What you should do: Read through the entries below and return each line with the word "such".

Records for this task:
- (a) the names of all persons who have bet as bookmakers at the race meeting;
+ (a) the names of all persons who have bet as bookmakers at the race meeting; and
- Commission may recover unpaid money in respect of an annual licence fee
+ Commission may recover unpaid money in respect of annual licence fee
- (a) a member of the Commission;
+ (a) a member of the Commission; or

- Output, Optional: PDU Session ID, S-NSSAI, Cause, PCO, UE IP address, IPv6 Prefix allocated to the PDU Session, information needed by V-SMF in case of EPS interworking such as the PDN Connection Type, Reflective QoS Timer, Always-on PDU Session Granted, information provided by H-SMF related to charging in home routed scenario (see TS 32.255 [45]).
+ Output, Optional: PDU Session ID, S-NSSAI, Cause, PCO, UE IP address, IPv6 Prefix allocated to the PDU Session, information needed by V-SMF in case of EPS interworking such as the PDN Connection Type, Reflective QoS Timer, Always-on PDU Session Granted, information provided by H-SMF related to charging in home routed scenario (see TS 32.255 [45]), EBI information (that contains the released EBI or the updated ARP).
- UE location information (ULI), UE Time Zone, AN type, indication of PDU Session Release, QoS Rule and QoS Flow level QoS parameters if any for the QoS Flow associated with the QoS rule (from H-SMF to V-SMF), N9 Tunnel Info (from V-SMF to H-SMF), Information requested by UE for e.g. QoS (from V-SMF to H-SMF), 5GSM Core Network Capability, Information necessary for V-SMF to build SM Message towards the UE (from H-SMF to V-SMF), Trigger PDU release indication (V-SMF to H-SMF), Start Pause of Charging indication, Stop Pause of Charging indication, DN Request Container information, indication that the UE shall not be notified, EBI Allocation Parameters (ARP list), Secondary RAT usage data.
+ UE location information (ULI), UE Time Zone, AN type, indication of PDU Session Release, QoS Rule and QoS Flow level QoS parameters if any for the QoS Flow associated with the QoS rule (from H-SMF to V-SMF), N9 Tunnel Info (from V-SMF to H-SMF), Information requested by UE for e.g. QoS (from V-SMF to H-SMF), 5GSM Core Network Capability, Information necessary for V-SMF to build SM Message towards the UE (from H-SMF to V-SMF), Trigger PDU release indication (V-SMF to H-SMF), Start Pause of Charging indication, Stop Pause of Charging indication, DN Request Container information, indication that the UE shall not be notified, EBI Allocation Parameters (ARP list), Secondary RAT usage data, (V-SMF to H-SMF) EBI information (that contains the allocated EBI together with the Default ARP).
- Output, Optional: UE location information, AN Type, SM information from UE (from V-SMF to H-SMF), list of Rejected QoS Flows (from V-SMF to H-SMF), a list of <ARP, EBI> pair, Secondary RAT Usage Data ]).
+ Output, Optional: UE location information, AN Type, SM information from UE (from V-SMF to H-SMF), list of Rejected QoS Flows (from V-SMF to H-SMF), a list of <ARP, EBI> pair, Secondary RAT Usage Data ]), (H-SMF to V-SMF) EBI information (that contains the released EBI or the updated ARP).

Exercise result:
- Output, Optional: PDU Session ID, S-NSSAI, Cause, PCO, UE IP address, IPv6 Prefix allocated to the PDU Session, information needed by V-SMF in case of EPS interworking such as the PDN Connection Type, Reflective QoS Timer, Always-on PDU Session Granted, information provided by H-SMF related to charging in home routed scenario (see TS 32.255 [45]).
+ Output, Optional: PDU Session ID, S-NSSAI, Cause, PCO, UE IP address, IPv6 Prefix allocated to the PDU Session, information needed by V-SMF in case of EPS interworking such as the PDN Connection Type, Reflective QoS Timer, Always-on PDU Session Granted, information provided by H-SMF related to charging in home routed scenario (see TS 32.255 [45]), EBI information (that contains the released EBI or the updated ARP).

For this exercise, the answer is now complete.